Work order — Return only the line containing "- Standing Barbell Upright Row & Shrugs" and each line after it, exactly as written, through the end of the records.

Information provided —
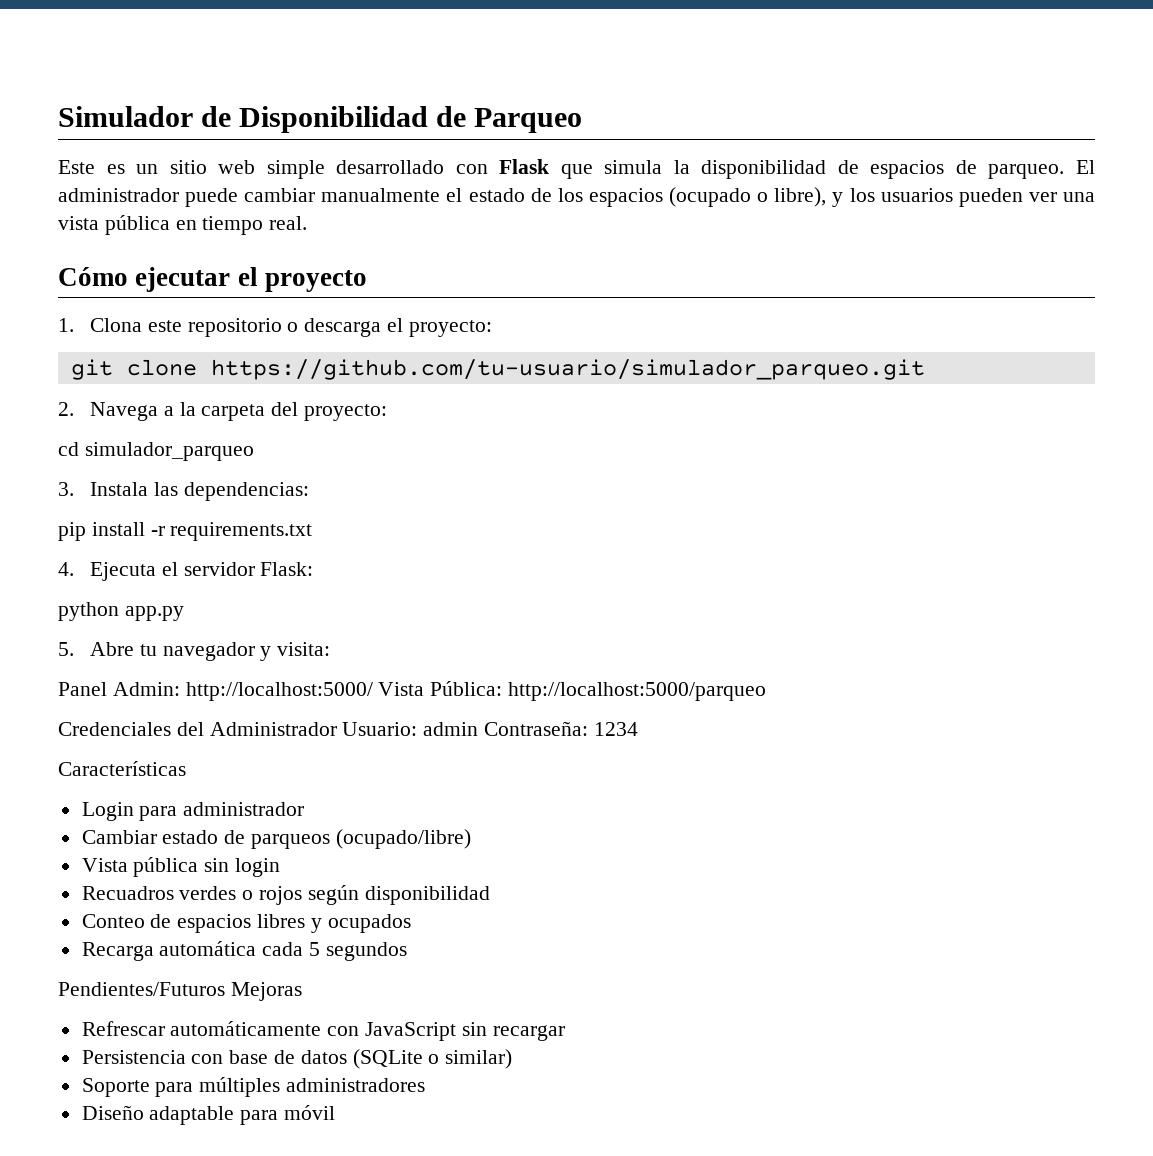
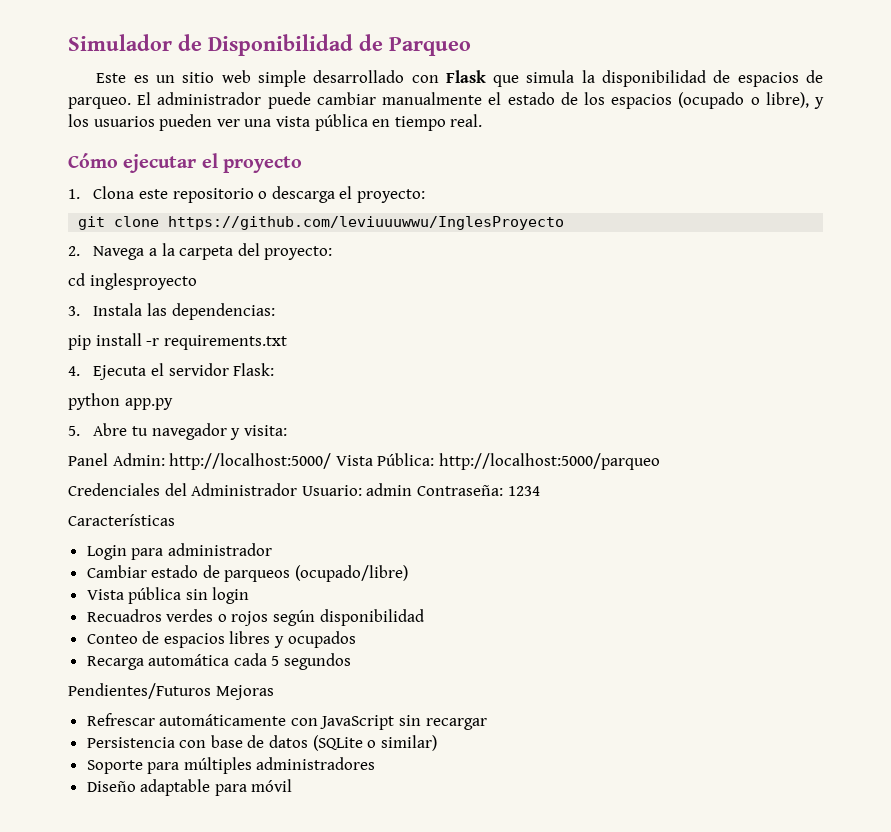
- git clone https://github.com/tu-usuario/simulador_parqueo.git
+ git clone https://github.com/leviuuuwwu/InglesProyecto
- cd simulador_parqueo
+ cd inglesproyecto

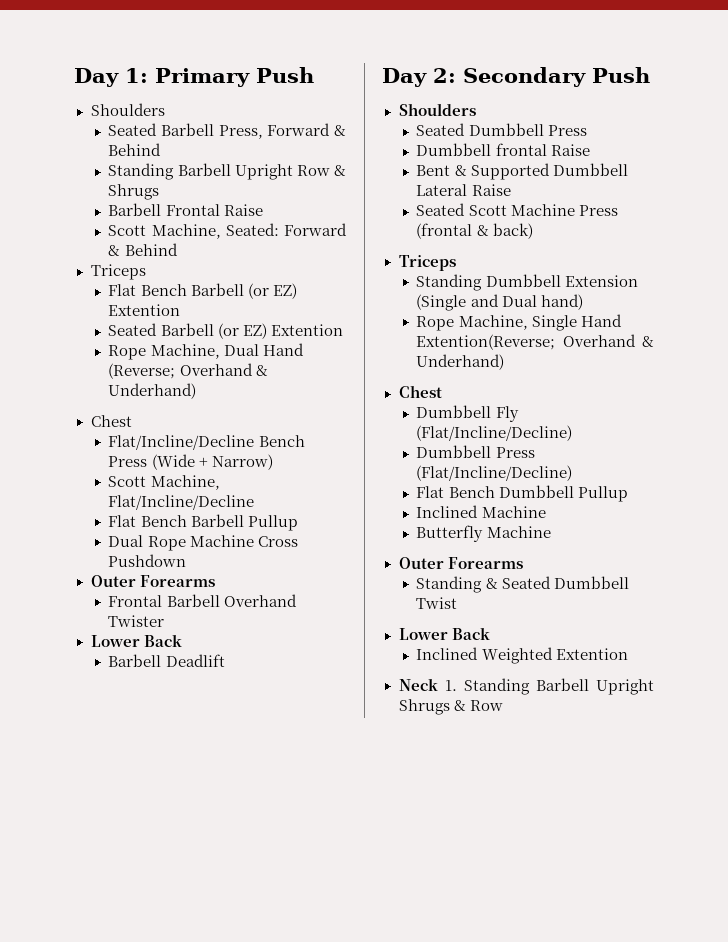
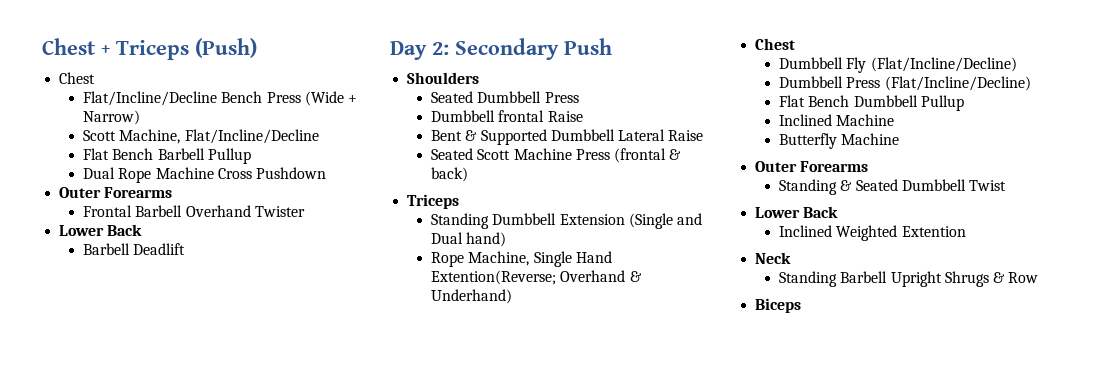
- Day 1: Primary Push
- Shoulders
- Seated Barbell Press, Forward & Behind
- Standing Barbell Upright Row & Shrugs
- Barbell Frontal Raise
- Scott Machine, Seated: Forward & Behind
- Triceps
- Flat Bench Barbell (or EZ) Extention
- Seated Barbell (or EZ) Extention
- Rope Machine, Dual Hand (Reverse; Overhand & Underhand)
+ Chest + Triceps (Push)
- Neck 1. Standing Barbell Upright Shrugs & Row
+ Neck
+ Standing Barbell Upright Shrugs & Row
+ Biceps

Answer to this task —
- Standing Barbell Upright Row & Shrugs
- Barbell Frontal Raise
- Scott Machine, Seated: Forward & Behind
- Triceps
- Flat Bench Barbell (or EZ) Extention
- Seated Barbell (or EZ) Extention
- Rope Machine, Dual Hand (Reverse; Overhand & Underhand)
+ Chest + Triceps (Push)
- Neck 1. Standing Barbell Upright Shrugs & Row
+ Neck
+ Standing Barbell Upright Shrugs & Row
+ Biceps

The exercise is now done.